Last week the president met with Sens. Chuck Schumer (D-N.Y.) and Lindsey Graham (R-S.C.) to discuss their views on how the immigration laws should be reformed. As the stakeholders walked away from the meeting they seemed to be happy, but many of them complained that there was no mention of when the president would begin to actively support immigration reform.
(Gutierrez’s strategy is bold and personally dangerous) as he could create a chasm between him and the president. Until now, Gutierrez has supported the President in most every respect. However, when it comes to comprehensive immigration reform, Gutierrez apparently considers this issue very special. He has been an ardent advocate for the rights of immigrants and has been consistently attempting to “repair a broken immigration system while also providing a solution for the millions of undocumented immigrants who work every day without the legal recognition and protections.”
Due to his outstanding work on immigration issues, he was appointed Chair of the Democratic Caucus Immigration Task Force, where he is the party's leading strategist and spokesperson on immigration issues.
In June 2007 when the Senate failed to pass comprehensive immigration reform law, he said, “The Senate's failure has not changed my conviction and I continue to be committed to fight the battle for comprehensive immigration reform.” And that is what he has done.
In December 2009, Gutierrez, in introducing his new Comprehensive Immigration Reform bill said," "The time for waiting is over. This bill will be presented before Congress recesses for the holidays so that there is no excuse for inaction in the New Year. It is the product of months of collaboration with civil rights advocates, labor organizations, and members of Congress. It is an answer to too many years of pain --mothers separated from their children, workers exploited and undermined security at the border-- all caused at the hands of a broken immigration system. This bill says 'enough,' and presents a solution to our broken system that we as a nation of immigrants can be proud of."
Gutierrez along with a broad cross-section of House Democrats introduced the new comprehensive immigration reform bill. There were more than 80 co-sponsors that signed on to the legislation, titled the Comprehensive Immigration Reform for America's Security and Prosperity Act of 2009, or "CIR ASAP" for short. The bill includes provisions altering the visa program to promote the reunification of families and establishing a commission to recommend changes to the current system of H-1B and H-2B visas for skilled workers, strengthening border security and creating a streamlined employment verification system.

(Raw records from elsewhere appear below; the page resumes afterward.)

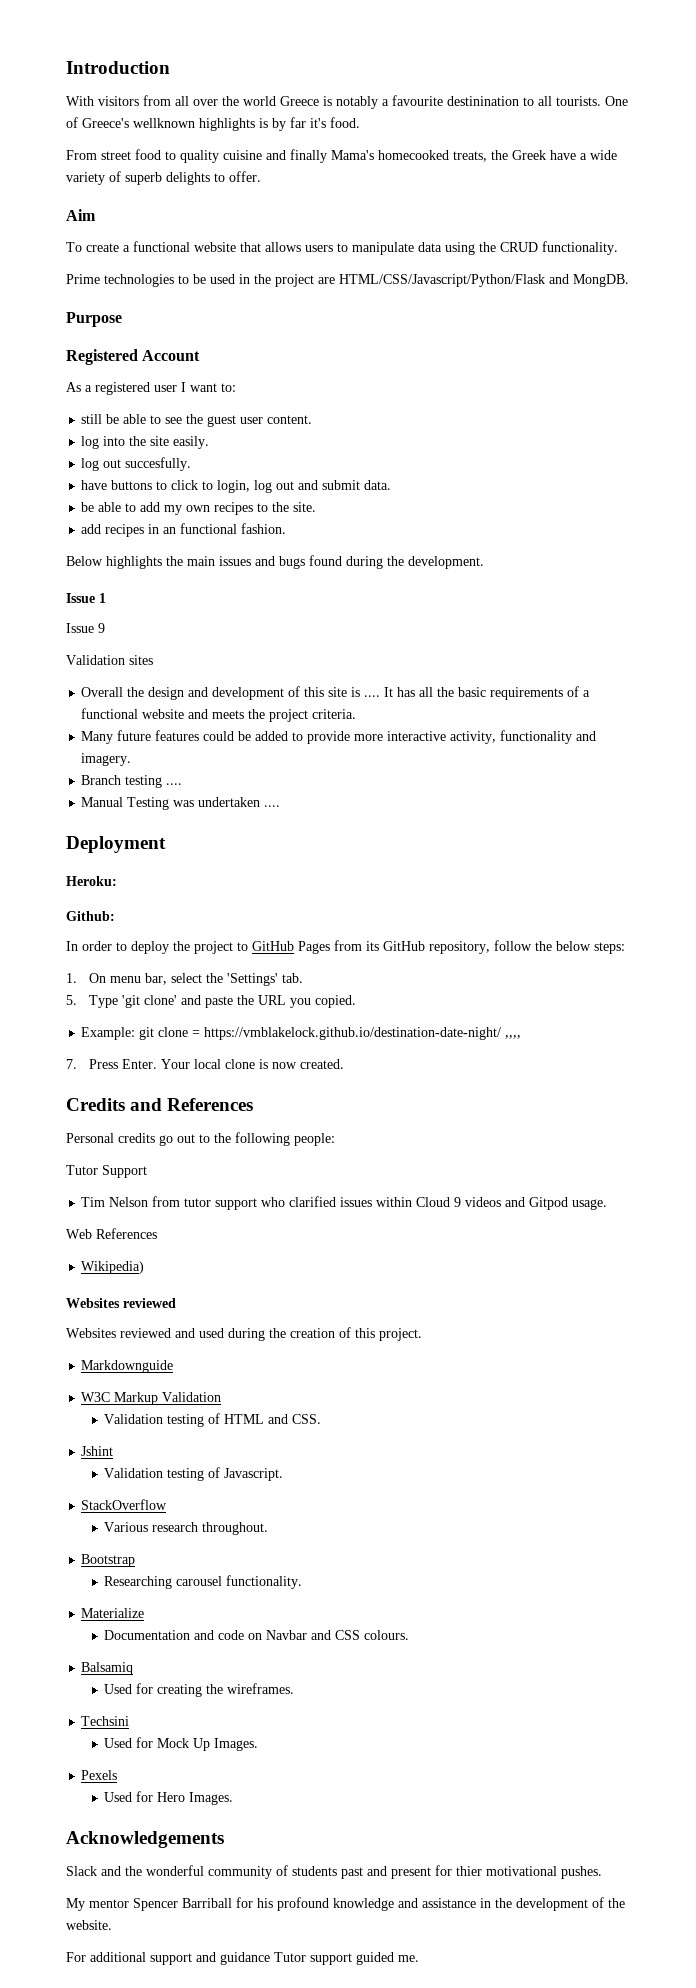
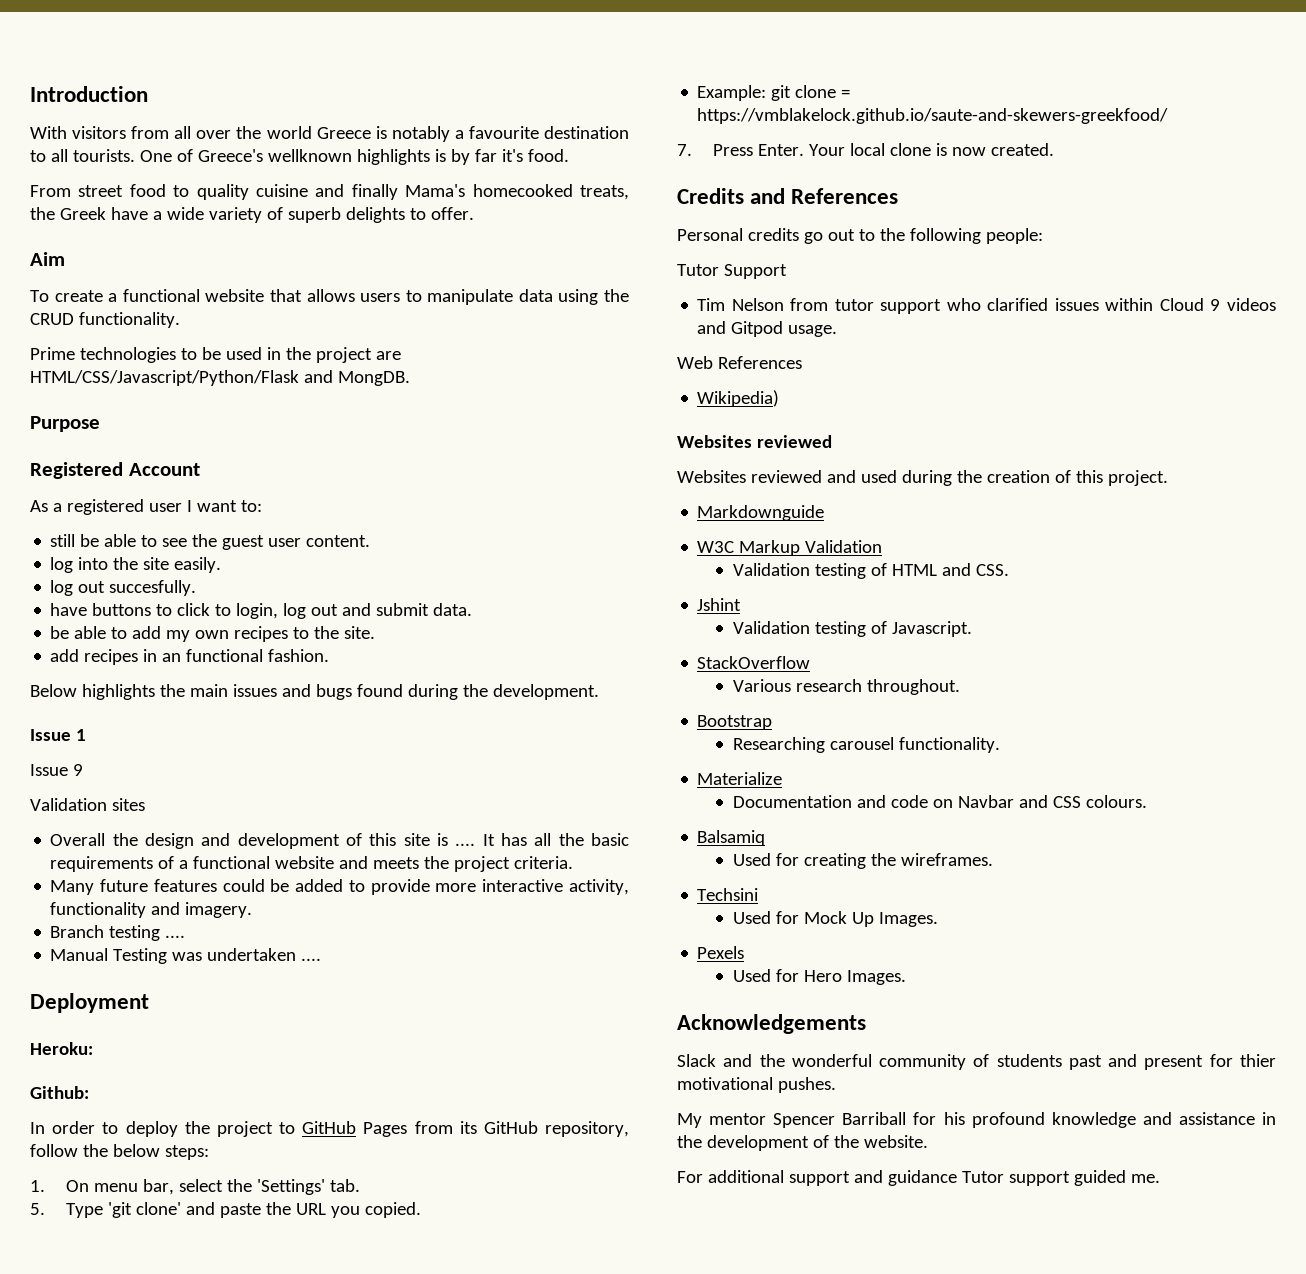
- With visitors from all over the world Greece is notably a favourite destinination to all tourists.
+ With visitors from all over the world Greece is notably a favourite destination to all tourists.
- Example: git clone = https://vmblakelock.github.io/destination-date-night/ ,,,,
+ Example: git clone = https://vmblakelock.github.io/saute-and-skewers-greekfood/

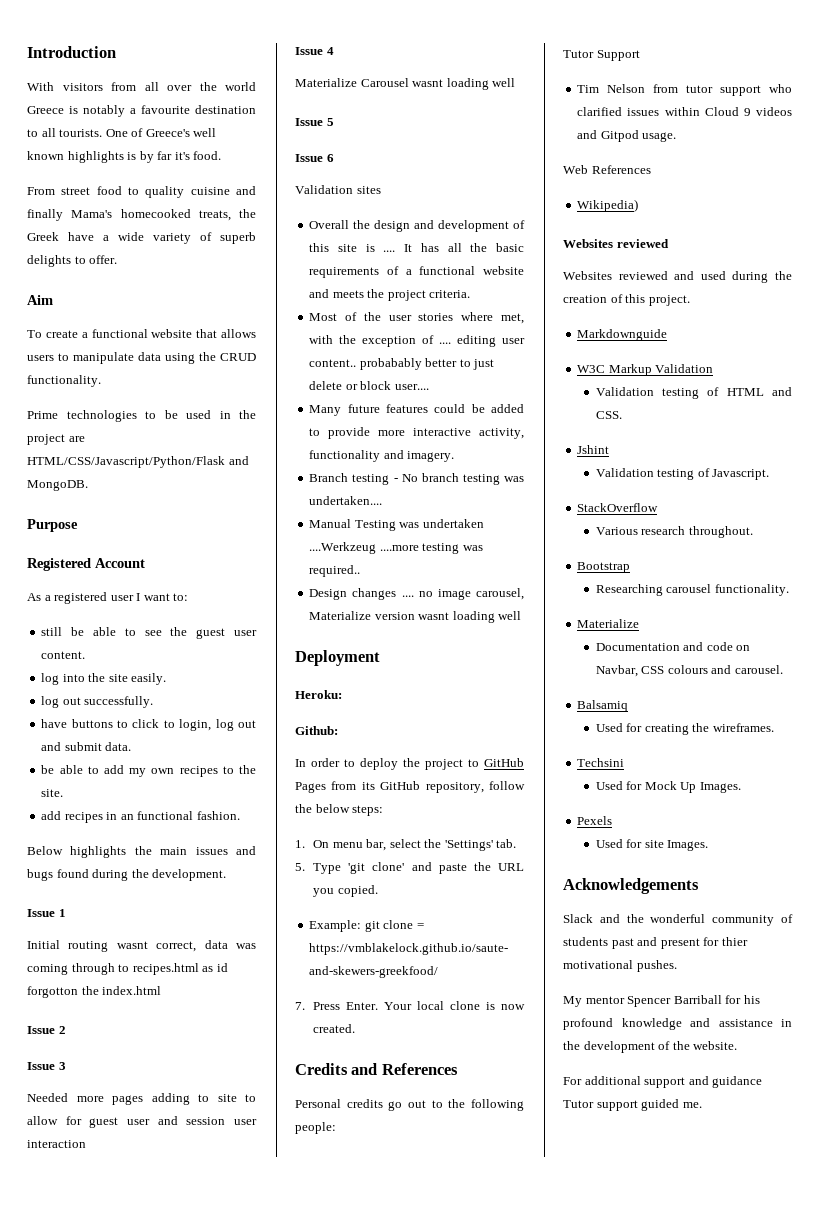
- One of Greece's wellknown highlights is by far it's food.
+ One of Greece's well known highlights is by far it's food.
- Prime technologies to be used in the project are HTML/CSS/Javascript/Python/Flask and MongDB.
+ Prime technologies to be used in the project are HTML/CSS/Javascript/Python/Flask and MongoDB.
- log out succesfully.
+ log out successfully.
- Issue 9
+ Initial routing wasnt correct, data was coming through to recipes.html as id forgotton the index.html
+ Issue 2
+ Issue 3
+ Needed more pages adding to site to allow for guest user and session user interaction
+ Issue 4
+ Materialize Carousel wasnt loading well
+ Issue 5
+ Issue 6
+ Most of the user stories where met, with the exception of .... editing user content.. probabably better to just delete or block user....
- Branch testing ....
- Manual Testing was undertaken ....
+ Branch testing - No branch testing was undertaken....
+ Manual Testing was undertaken ....Werkzeug ....more testing was required..
+ Design changes .... no image carousel, Materialize version wasnt loading well
- Documentation and code on Navbar and CSS colours.
+ Documentation and code on Navbar, CSS colours and carousel.
- Used for Hero Images.
+ Used for site Images.

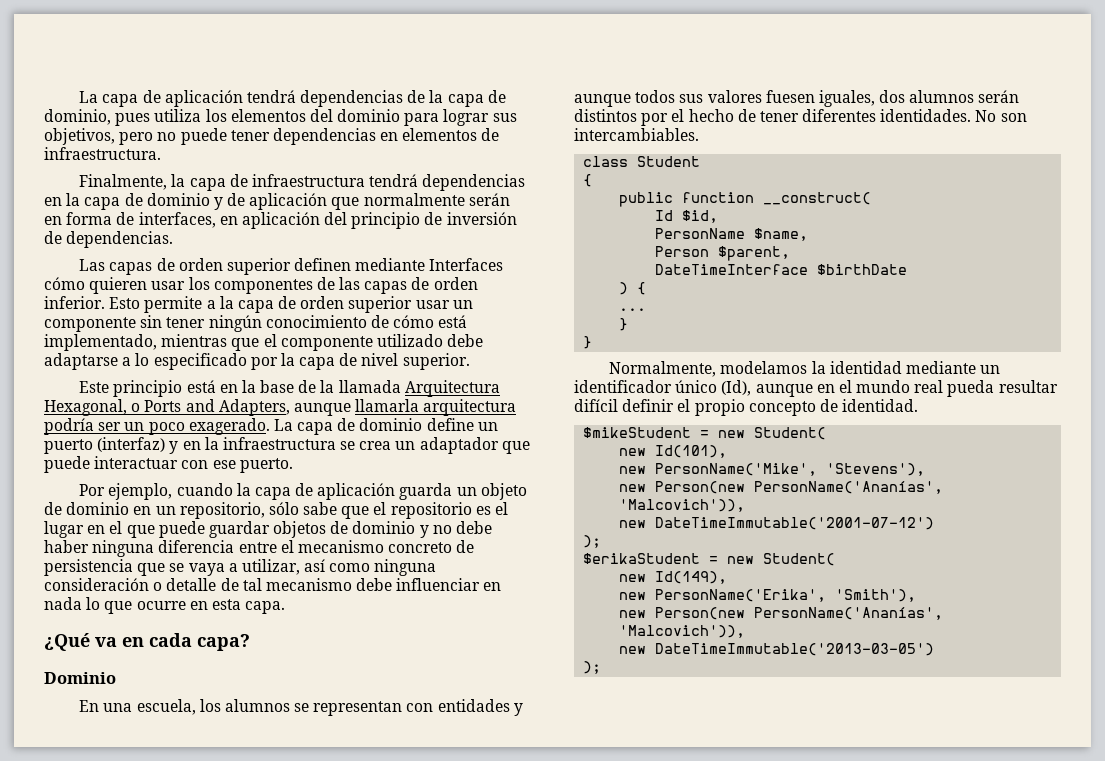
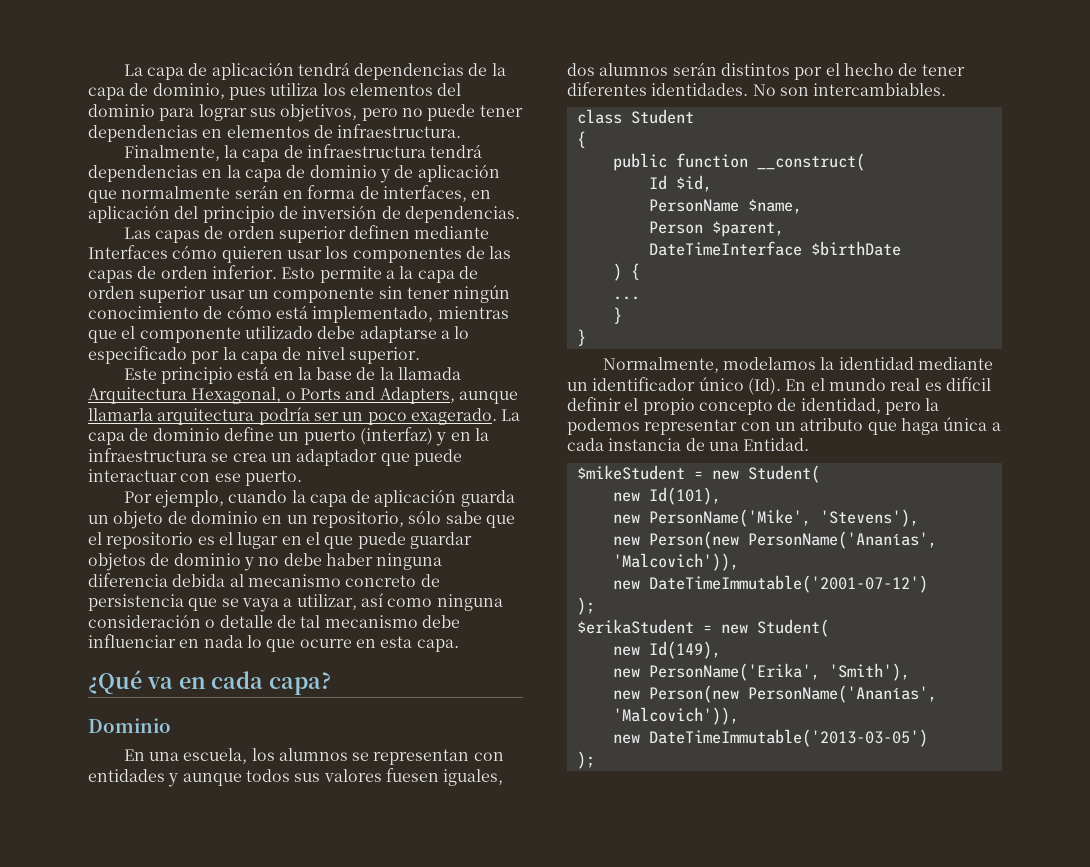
- Por ejemplo, cuando la capa de aplicación guarda un objeto de dominio en un repositorio, sólo sabe que el repositorio es el lugar en el que puede guardar objetos de dominio y no debe haber ninguna diferencia entre el mecanismo concreto de persistencia que se vaya a utilizar, así como ninguna consideración o detalle de tal mecanismo debe influenciar en nada lo que ocurre en esta capa.
+ Por ejemplo, cuando la capa de aplicación guarda un objeto de dominio en un repositorio, sólo sabe que el repositorio es el lugar en el que puede guardar objetos de dominio y no debe haber ninguna diferencia debida al mecanismo concreto de persistencia que se vaya a utilizar, así como ninguna consideración o detalle de tal mecanismo debe influenciar en nada lo que ocurre en esta capa.
- Normalmente, modelamos la identidad mediante un identificador único (Id), aunque en el mundo real pueda resultar difícil definir el propio concepto de identidad.
+ Normalmente, modelamos la identidad mediante un identificador único (Id). En el mundo real es difícil definir el propio concepto de identidad, pero la podemos representar con un atributo que haga única a cada instancia de una Entidad.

Most importantly, the measure also contains an "earned legalization program" for the current 11 million undocumented immigrants, giving them the chance to obtain legal status if they pay a $500 fine, pass a criminal background check and show that they have made valuable contributions to American society "through employment, education, military service or other volunteer/community service."
In Gutierrez’s words "As a nation —as citizens— we cannot wait any longer for fair and just immigration reform …Across America, parents and children, husbands and wives are being torn apart by a system that values quotas over family values and which undermines our economic security in a time of crisis. It is for this reason that U.S. citizens … are joining this effort and standing up for real, lasting change."